La zucca “cappello da prete”, ovvero la zucca mantovana, è riconoscibile perché ha una scorza tra il verde salvia omogeneo e il grigio, a coste larghe.
La sua polpa è densa e anch’essa priva di filamenti e quindi molto amidosa.
La beretta di Piacenza è molto simile alla zucca mantovana, e dall’aspetto ricorda anche la Delica dato il verde intenso della superficie.
La sua polpa è zuccherina e molto compatta, completamente priva di fibrosità e utile tanto nei risotti quanto nei ripieni come per tortelli o arrosti.
La zucca di Piozzo – protagonista della fiera annuale in quella località, in provincia di Cuneo – è chiamata anche “zucca da riso”.

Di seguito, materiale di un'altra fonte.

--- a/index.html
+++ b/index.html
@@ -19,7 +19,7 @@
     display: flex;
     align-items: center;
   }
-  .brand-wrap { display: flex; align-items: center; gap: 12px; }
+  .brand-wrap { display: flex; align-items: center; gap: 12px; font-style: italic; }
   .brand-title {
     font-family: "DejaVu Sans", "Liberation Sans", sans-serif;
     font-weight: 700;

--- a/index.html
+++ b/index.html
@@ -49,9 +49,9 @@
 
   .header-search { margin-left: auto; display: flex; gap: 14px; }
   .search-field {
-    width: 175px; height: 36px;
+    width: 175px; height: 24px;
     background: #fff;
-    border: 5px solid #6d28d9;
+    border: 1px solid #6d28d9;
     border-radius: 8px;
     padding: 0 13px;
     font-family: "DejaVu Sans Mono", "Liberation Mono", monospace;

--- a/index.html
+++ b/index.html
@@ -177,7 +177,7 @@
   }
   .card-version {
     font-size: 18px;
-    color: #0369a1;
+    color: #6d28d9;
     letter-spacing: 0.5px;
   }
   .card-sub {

Non è tra le più sapide, ma è tra le più versatili e nel risotto può accompagnare davvero tutti gli ingredienti che vi vengono in mente.
La Hokkaido, o Potimarron, è chiamata anche “zucca castagna": ne richiama la dolcezza, intensa e particolarmente vicina a quella delle castagne, quindi calda e avvolgente.
Per il risotto è perfetta, e sapete un segreto?
Anche la buccia è commestibile al 100%, e potete inserirla nel risotto stesso oppure trattarla a parte per fare delle decorazioni.
La zucca violina ha la forma allungata che ricorda lo strumento musicale, anche per dimensioni.
La sua scorza è arancione, la polpa è tra giallo e arancione ed è apprezzata in quanto la zucca più dolce.
Anche in questo caso, come per la Hokkaido, sono commestibili scorza e semi.
Molto tenera e saporita, è chiamata anche “butternut”, che significa noce di burro… ci sarà un motivo.
Nel risotto, accostatela volentieri ad elementi anche molto sapidi come la pancetta.